While some needs of patients and relatives after a TBI are held trans-culturally, others depend on the specific social and cultural context in which people live. As tools for the assessment of these needs are influenced by culture, measures adapted from other cultures have shown substantial differences between countries, even if they share historical roots and language (Norup et al., 2015).

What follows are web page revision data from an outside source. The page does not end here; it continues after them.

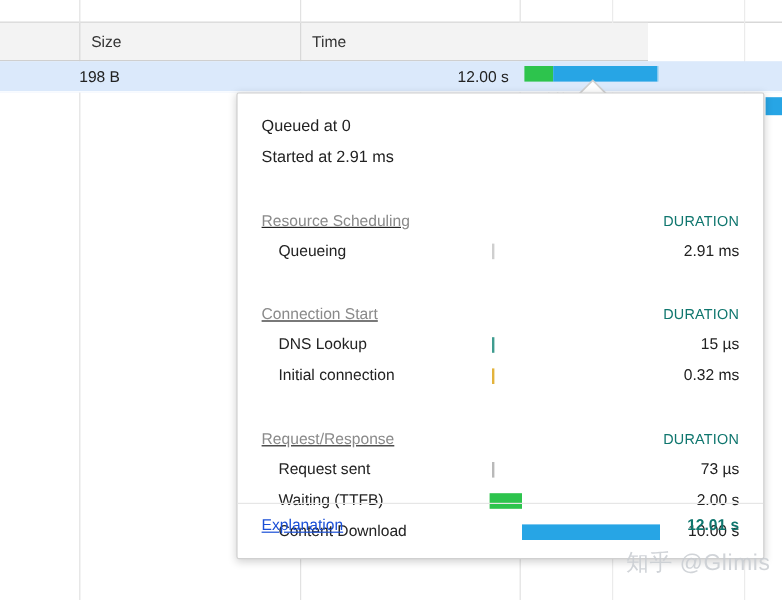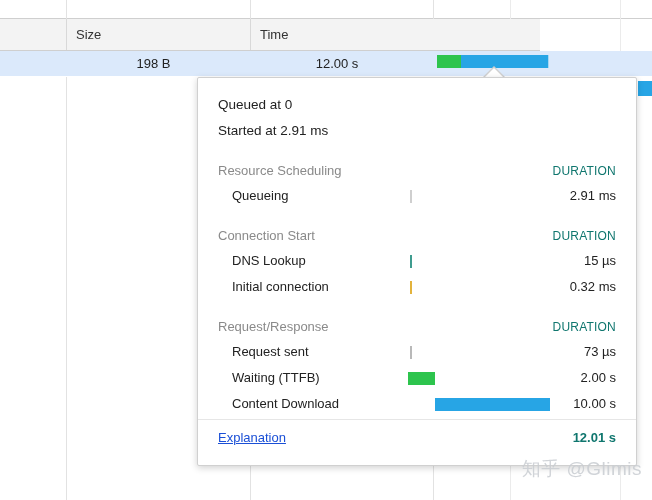--- a/index.html
+++ b/index.html
@@ -88,22 +88,22 @@
     position: absolute;
     top: 0;
     height: 25px;
     line-height: 25px;
     font-size: 13px;
     color: #222222;
     box-sizing: border-box;
     white-space: nowrap;
   }
   .td.col-name  { left: 0px;   width: 66px; }
-  .td.col-size  { left: 66px;  width: 184px; text-align: center; padding-right: 9px; }
-  .td.col-time  { left: 250px; width: 183px; text-align: center; padding-right: 9px; }
+  .td.col-size  { left: 66px;  width: 184px; text-align: left; padding-right: 9px; }
+  .td.col-time  { left: 250px; width: 183px; text-align: right; padding-right: 9px; }
   .td.col-water { left: 433px; width: 219px; }
 
   
   .wf-track {
     position: absolute;
     left: 433px; top: 55px;
     width: 219px; height: 13px;
   }
   .wf-seg {
     position: absolute;
@@ -156,21 +156,22 @@
   }
 
   .tt-summary-line {
     font-size: 13.5px;
     color: #222222;
     line-height: 26px;
     white-space: nowrap;
   }
 
   .tt-section {
-    margin-top: 15px;
+    margin-top: 28px;
+    text-decoration: underline;
   }
   .tt-section:first-of-type { margin-top: 18px; }
 
   .tt-section-head {
     position: relative;
     height: 24px;
     line-height: 24px;
     font-size: 13px;
     color: #8a8a8a;
     white-space: nowrap;

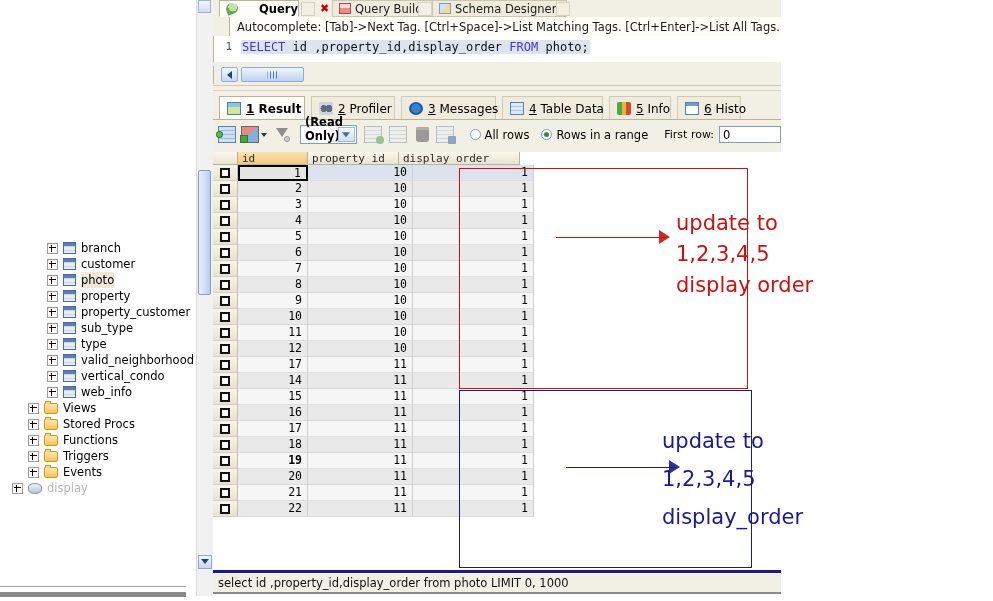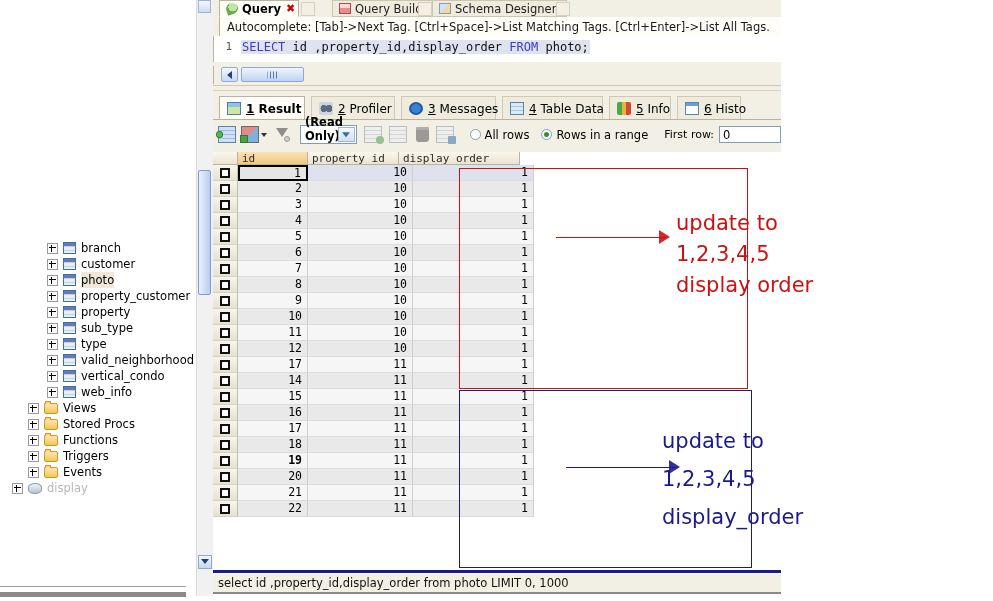--- a/index.html
+++ b/index.html
@@ -60,31 +60,31 @@
   #left-vscroll .vs-bot{position:absolute;left:1px;top:555px;width:14px;height:14px;background:linear-gradient(to bottom,#f6f8fc,#c6d7f0);border:1px solid #8fa9d2;box-sizing:border-box;}
   .arrowdn{position:absolute;left:50%;top:50%;transform:translate(-50%,-60%);width:0;height:0;border-left:4px solid transparent;border-right:4px solid transparent;border-top:5px solid #1f3f80;}
 
   
   #work{position:absolute;left:213px;top:0;width:568px;height:601px;background:#f2efe4;}
 
   
   #tabstrip{position:absolute;left:0;top:0;width:568px;height:17px;background:#f2efe4;}
   .tab{position:absolute;top:0;height:17px;display:flex;align-items:center;padding:0 6px;
        box-sizing:border-box;font-size:11.5px;white-space:nowrap;}
-  .tab.active{background:#fffdf7;border:1px solid #b9b29c;border-bottom:1px solid #fffdf7;font-weight:bold;}
+  .tab.active{background:#fffdf7;border:1px solid #b9b29c;border-bottom:1px solid #fffdf7;font-weight:bold;gap:17px;}
   .tab.inactive{background:#efebdd;border:1px solid #cbc5b2;color:#222;}
   .tab .tabico{width:12px;height:11px;margin-right:4px;flex:0 0 auto;}
   .ico-query{background:radial-gradient(circle at 60% 40%,#bfe4a8 0 45%,#6aa84f 46% 100%);border-radius:50% 50% 50% 0;transform:rotate(-20deg);}
   .ico-qbuilder{background:linear-gradient(to bottom,#ffd8d8 0 45%,#e98b8b 45% 100%);border:1px solid #b04a4a;box-sizing:border-box;}
   .ico-schema{background:linear-gradient(135deg,#cfe3f7 0 50%,#f5d79a 50% 100%);border:1px solid #8a9bb0;box-sizing:border-box;}
   .tab-close{color:#cc0000;font-weight:bold;margin-left:5px;font-size:11px;}
   .tab-ghost{position:absolute;top:2px;width:12px;height:12px;border:1px solid #d6d0bf;background:#f3efe2;}
 
   
-  #hintbar{position:absolute;left:6px;top:17px;width:568px;height:19px;background:#fffdf7;
+  #hintbar{position:absolute;left:16px;top:17px;width:568px;height:19px;background:#fffdf7;
            border-left:1px solid #b9b29c;border-right:0;box-sizing:border-box;
            display:flex;align-items:center;padding-left:7px;font-size:11.5px;color:#1a1a1a;white-space:nowrap;}
 
   
   #editor{position:absolute;left:0;top:36px;width:568px;height:26px;background:#ffffff;
           border-left:1px solid #b9b29c;box-sizing:border-box;}
   #editor .gutter{position:absolute;left:0;top:0;width:22px;height:26px;background:#ffffff;
           color:#555;font-size:11px;text-align:right;padding:4px 4px 0 0;box-sizing:border-box;
           font-family:"DejaVu Sans Mono","Liberation Mono",monospace;}
   #editor .code{position:absolute;left:27px;top:4px;font-family:"DejaVu Sans Mono","Liberation Mono",monospace;
@@ -218,27 +218,27 @@
         <div class="tree-row">
           <span class="indent" style="width: 47px;"></span>
           <span class="exp"></span>
           <span class="ico-table"></span>
           <span class="tree-label selected">photo</span>
         </div>
         <div class="tree-row">
           <span class="indent" style="width: 47px;"></span>
           <span class="exp"></span>
           <span class="ico-table"></span>
+          <span class="tree-label">property</span>
+        </div>
+        <div class="tree-row">
+          <span class="indent" style="width: 47px;"></span>
+          <span class="exp"></span>
+          <span class="ico-table"></span>
           <span class="tree-label">property_customer</span>
-        </div>
-        <div class="tree-row">
-          <span class="indent" style="width: 47px;"></span>
-          <span class="exp"></span>
-          <span class="ico-table"></span>
-          <span class="tree-label">property</span>
         </div>
         <div class="tree-row">
           <span class="indent" style="width: 47px;"></span>
           <span class="exp"></span>
           <span class="ico-table"></span>
           <span class="tree-label">sub_type</span>
         </div>
         <div class="tree-row">
           <span class="indent" style="width: 47px;"></span>
           <span class="exp"></span>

Despite some, albeit variable, awareness by health practitioners and researchers of these cultural issues (Harwood, 2010; Harwood et al., 2012), no measures have been developed that might help conceptualize the magnitude and nature of the cultural needs associated with Māori TBI. Such measures should enable tailored responses to these needs and thereby improve recovery outcomes and communication between whānau and clinicians, and therefore improve the quality of assessments. The lack of such measures means that Māori cultural needs in the context of TBI lack recognition and attention, or if there is some awareness of these on the part of clinicians the approach is not systematically provided or monitored (Elder, 2012).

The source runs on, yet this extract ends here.